In 1992 Vapnik et al. introduced support vector machines (SVMs) as a classification algorithm84, five years later Druker et al. extended the algorithm’s capabilities to regressive tasks.85 The aim of SVMs is to find the optimal hyperplane that would divide the hyperspace between different classes, where optimal means having the maximum distance possible between the hyperplane and the training data points closest to it, which are termed support vectors.

SVM defines a cost parameter C, which defines a penalty for misclassifying support vectors in non-separable linear cases. High values of C generate complex decision boundaries to misclassify as few support vectors as possible86.

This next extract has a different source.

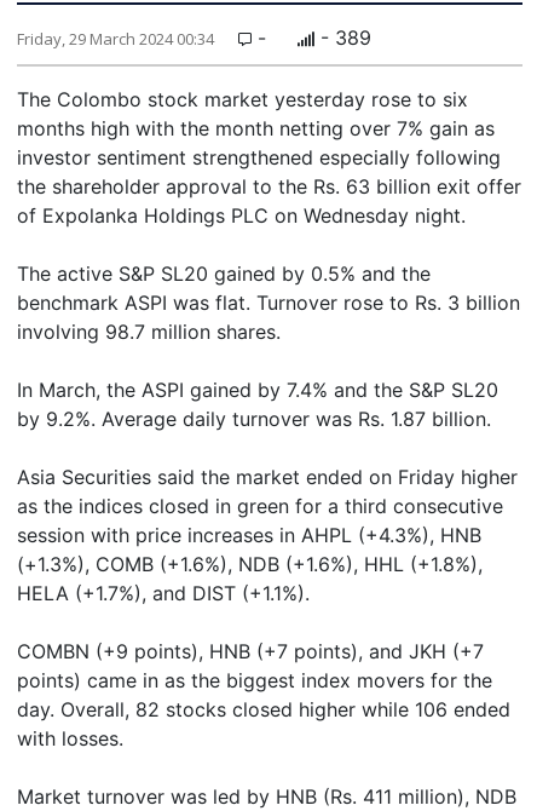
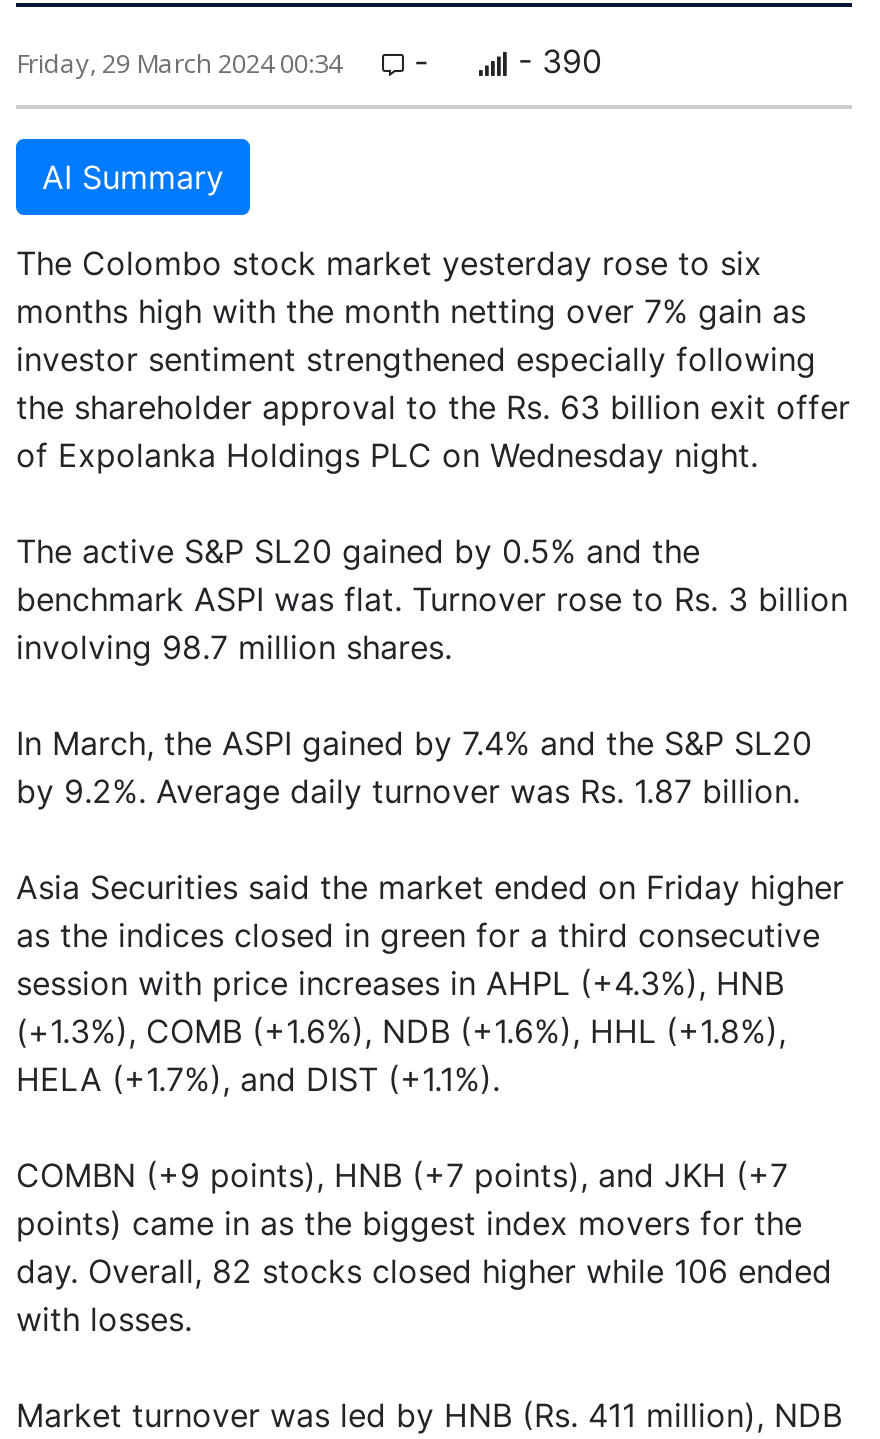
[314,25,371,50] - 389 -> [42,41,602,197] - 390 | AI Summary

For cases with classes that are not linearly separable, SVM utilizes an implicit transformation of input variables using a kernel function (ex. Polynomial, radial basis function, sigmoid, etc..), which allows SVM to separate nonlinearly separable support vectors using a linear hyperplane87.

Table 1 shows a list of the most important hyperparameters of the Support vector machines regression algorithm, the list is not meant to be in-depth or exhaustive, for more information please refer to the sci-kit learn documentation of the function “SVR” .88,89

SVMs are effective when used in high dimensional spaces, especially if the number of features is more than the number of observations. However, its effectiveness is greatly reduced if the opposite happens. Other limitations include sensitivity to noise in observations and not being suitable for use with large datasets. Other than that, SVMs are considered to be a memory-efficient algorithm.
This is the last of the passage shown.